Guido's objection that "writing len(obj=configurations) is not something we
want to encourage" makes not one iota of sense. Allowing it is not encouraging
it.

There's mention of one bug which allegedly could have been fixed with
positional-only parameters:

[https://bugs.python.org/issue9137](https://bugs.python.org/issue9137)

The bug here is that dicts have an update method which you can call two ways,
by passing a single dict, or with keyword arguments, and if you try to call
the single-dict version using a named parameter, it's not clear what should
happen, and at one point, for OrderedDict, it could end up throwing an
exception.

But the mistake here isn't confusing parameters, it's having a single method
that you can call in two different ways.
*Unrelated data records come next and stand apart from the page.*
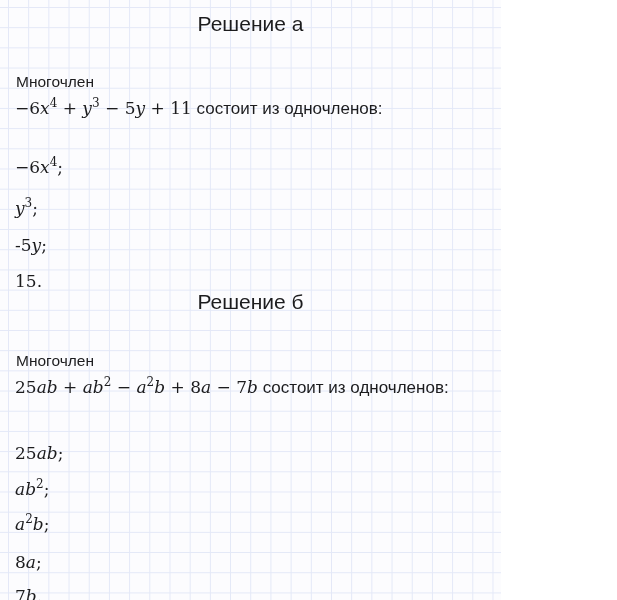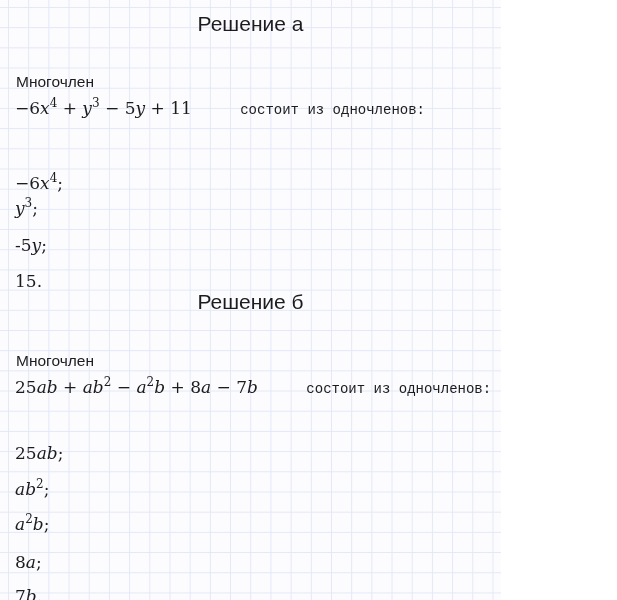"состоит из одночленов:" .sans { font-family: Liberation Mono, monospace -> Liberation Sans, sans-serif; font-size: 14px -> 17px; margin-left: 40px -> none }
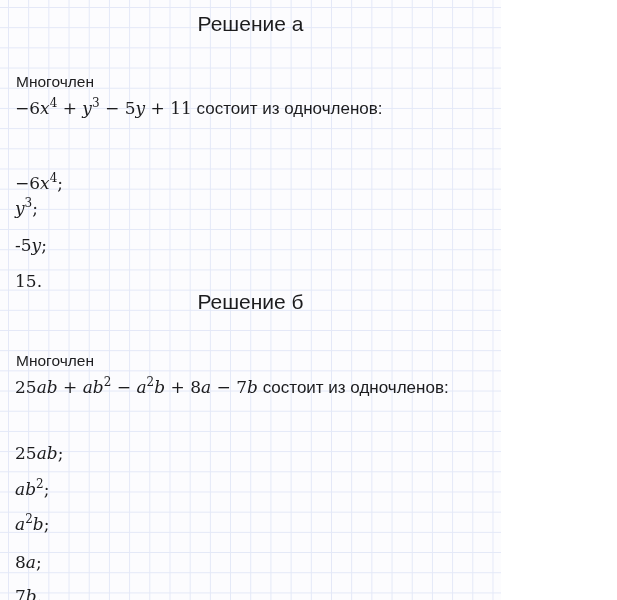"−6x4;" div.line { top: 144px -> 128px }
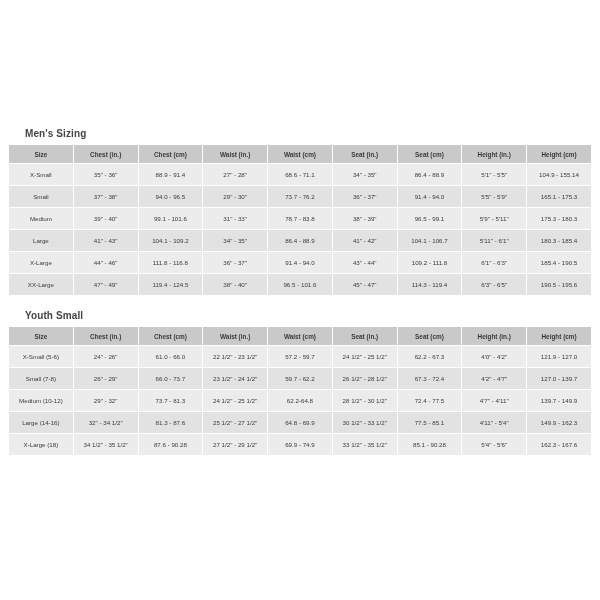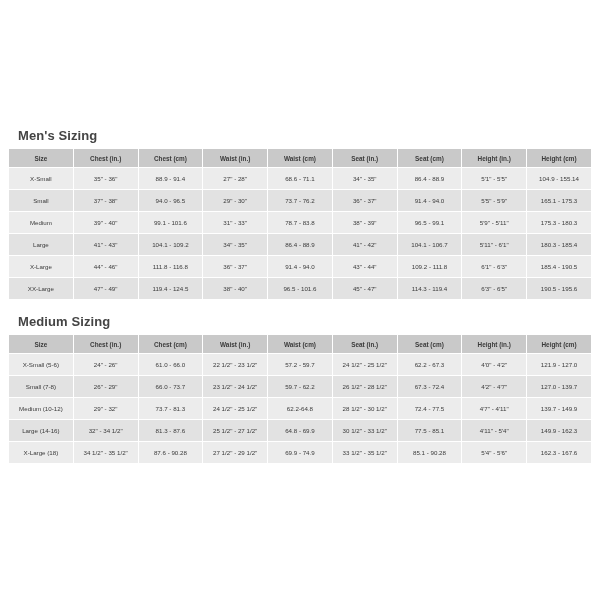"Men's Sizing" .section-title { font-size: 13px -> 10px; margin: 0 0 5px 10px -> 0 0 5px 17px }
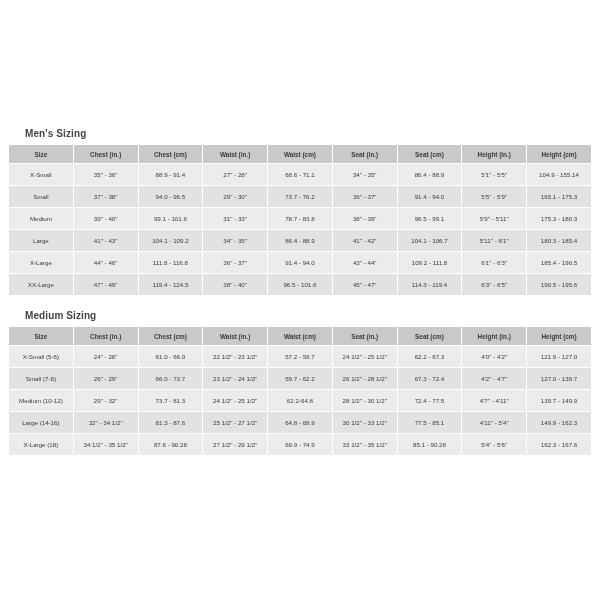"Medium Sizing" h2.section-title { text: Medium Sizing -> Youth Small }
That sort of thing might fly in Perl,
but it's a source of ambiguity and confusion that, IMHO, is not up to Python's
standards.

------
vharuck
The arguments for this change undervalue one of my favorite things about
Python: developer freedom. The language is versatile to the point of being
inefficient, but that lets me adapt it as necessary. Just because they can't
imagine a situation where this change would be a roadblock doesn't mean it
won't happen. What about building an argument list with a dictionary and then
passing it as an expanded dictionary?

Also, I don't like the idea that package developers' opinions on what's
"readable code" outrank mine, when we're talking about _my_ code.

------
ram_rar
The more and more I see the direction python is taking, the more it feels like
python will eventually become the new Perl. I honestly feel, if Python 2.7+
had "fixed" unicode and included orderedDict (which I guess came after 3.5) I
would happily stay with it.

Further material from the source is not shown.